Uno studio pubblicato su The Journal of Economic Perspectives suggerisce che le persone che vanno in pensione prima presentano un declino più rapido delle funzionalità cognitive in generale e della memoria in particolare.
Acqua calda direte voi. Lo penso anche io. Ma gli autori ritengono che questo studio dia un sostegno scientifico a una convinzione diffusa, ma difficile da dimostrare.
E se invece fosse vero il contrario? Cioè che le persone che mostrano un deficit della memoria e delle abilità cognitive si ritirano dal lavoro prima di coloro che continuano a rimanere efficienti da questo punto di vista?

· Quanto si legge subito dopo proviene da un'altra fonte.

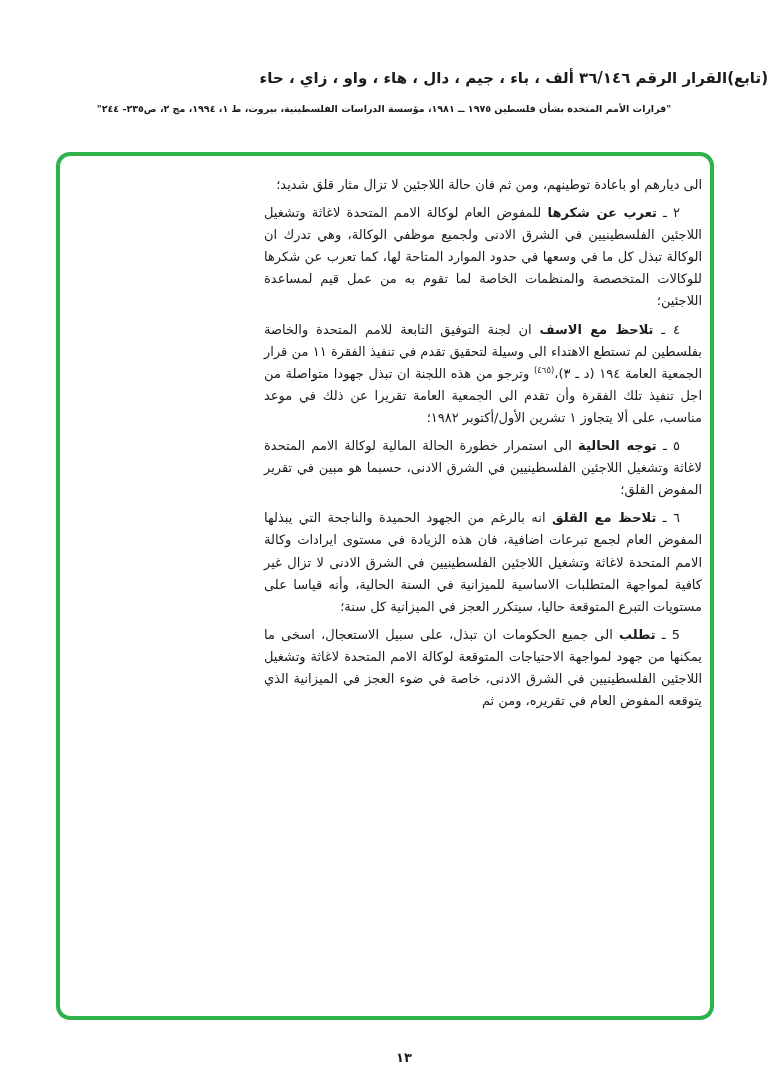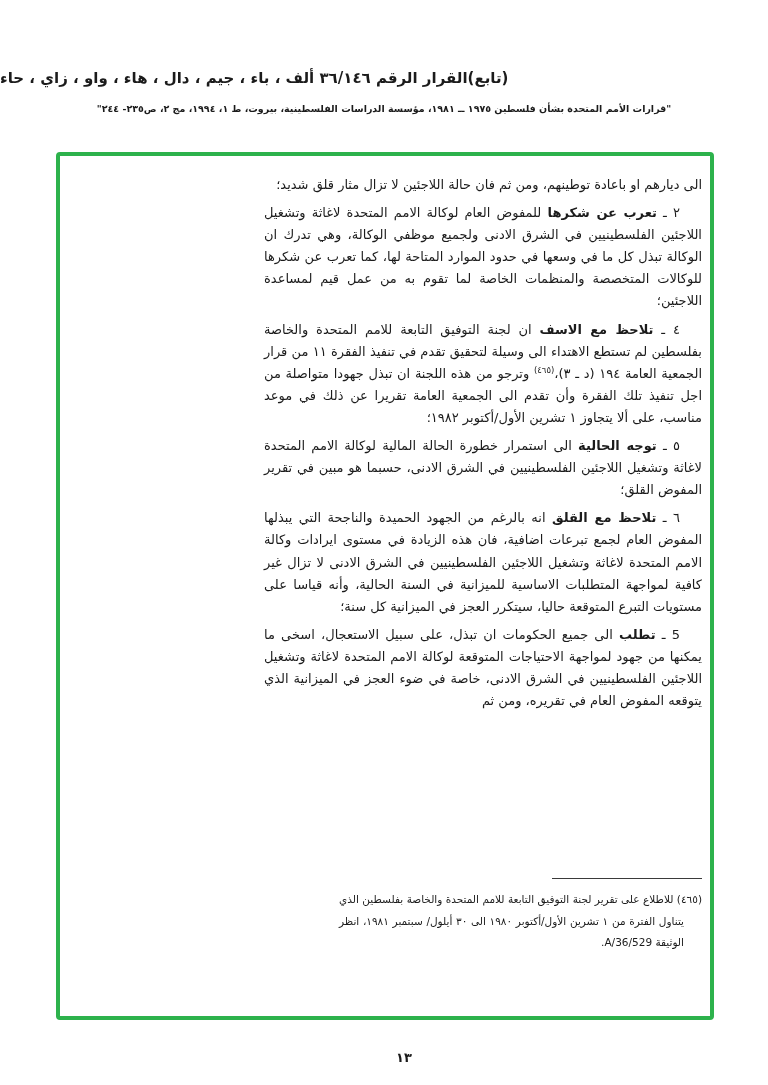--- a/index.html
+++ b/index.html
@@ -16,10 +16,11 @@
   .doc-title {
     position: absolute;
     top: 69px; right: 0; left: 0;
-    text-align: left;
+    text-align: right;
     font-size: 15px;
     font-weight: 700;
     white-space: nowrap;
+    padding-left: 40px;
   }
   .doc-subtitle {
     position: absolute;

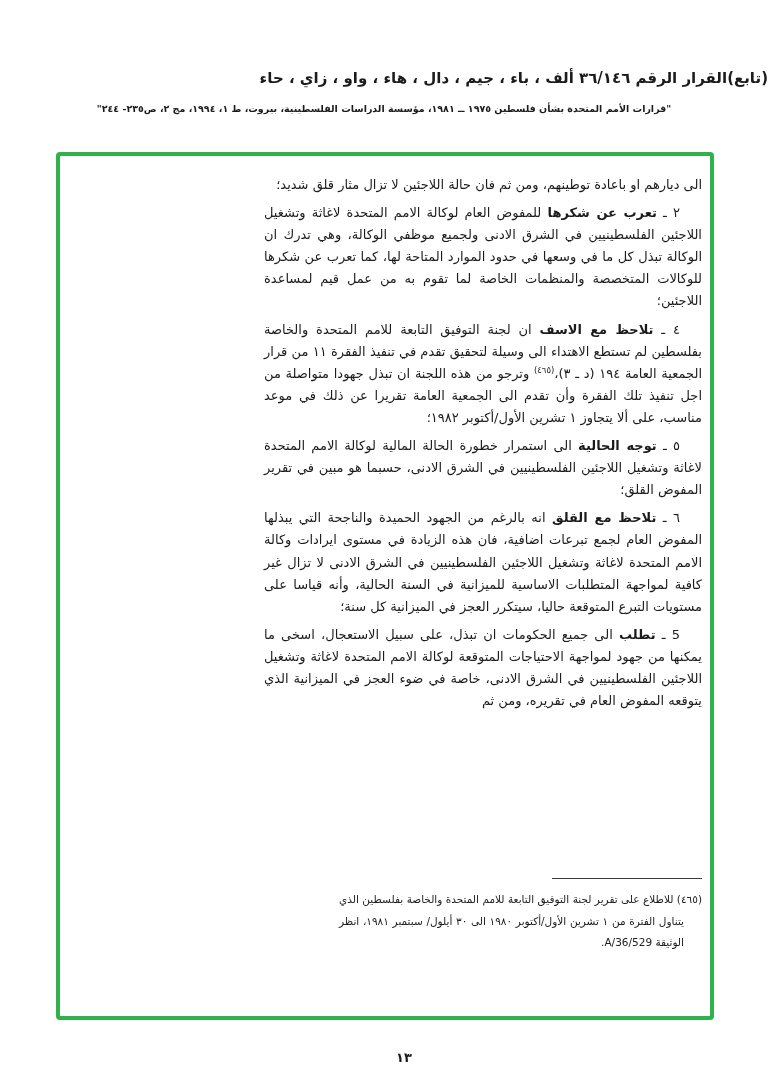--- a/index.html
+++ b/index.html
@@ -38,7 +38,7 @@
     height: 868px;
     box-sizing: border-box;
     border: 4px solid var(--green, #2db24c);
-    border-radius: 4px;
+    border-radius: 14px;
     background: #ffffff;
   }
   .text-col {

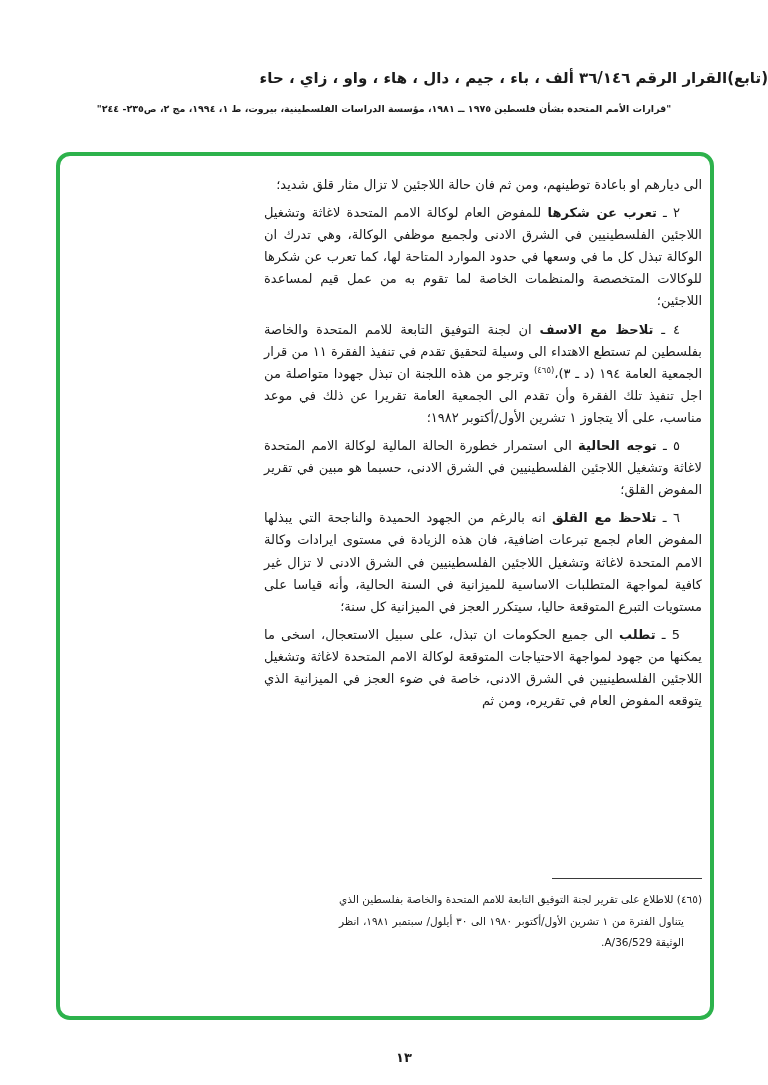--- a/index.html
+++ b/index.html
@@ -111,10 +111,6 @@
         <p class="para numbered"><span class="para-num">5 ـ </span><span class="para-lead">تطلب</span><span> الى جميع الحكومات ان تبذل، على سبيل الاستعجال، اسخى ما يمكنها من جهود لمواجهة الاحتياجات المتوقعة لوكالة الامم المتحدة لاغاثة وتشغيل اللاجئين الفلسطينيين في الشرق الادنى، خاصة في ضوء العجز في الميزانية الذي يتوقعه المفوض العام في تقريره، ومن ثم</span></p>
       </div>
 
-    <div class="footnote-block">
-      <hr class="footnote-sep">
-      <p class="footnote"><span>(٤٦٥)</span><span> للاطلاع على تقرير لجنة التوفيق التابعة للامم المتحدة والخاصة بفلسطين الذي يتناول الفترة من ١ تشرين الأول/أكتوبر ١٩٨٠ الى ٣٠ أيلول/ سبتمبر ١٩٨١، انظر الوثيقة A/36/529.</span></p>
-    </div>
 
   </div>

In ogni caso, lo studio ha arruolato decine di migliaia di persone sia statunitensi che europee e l’analisi dei dati tiene conto della loro età, indipendentemente dall’età di pensionamento stabilita per legge in ciascun paese. Per esempio, tra gli intervistati poco più che sessantenni, continuano a lavorare il 65-70% degli Statunitensi e dei Danesi, il 38% degli Spagnoli e il 10-20% dei Francesi e degli Italiani.
Ma anche fosse vero, qual è la causa di tutto ciò? Il coinvolgimento e le interazioni sociali? Oppure le stimolazioni cognitive che si ricevano lavorando? O addirittura la componente aerobica dell’attività lavorativa? O semplicemente il fatto che, dovendo lavorare, le persone non si piazzano 24 ore al giorno, tutti i giorni, davanti al televisore che progressivamente divora ogni neurone e distrugge ogni capacità di giudizio?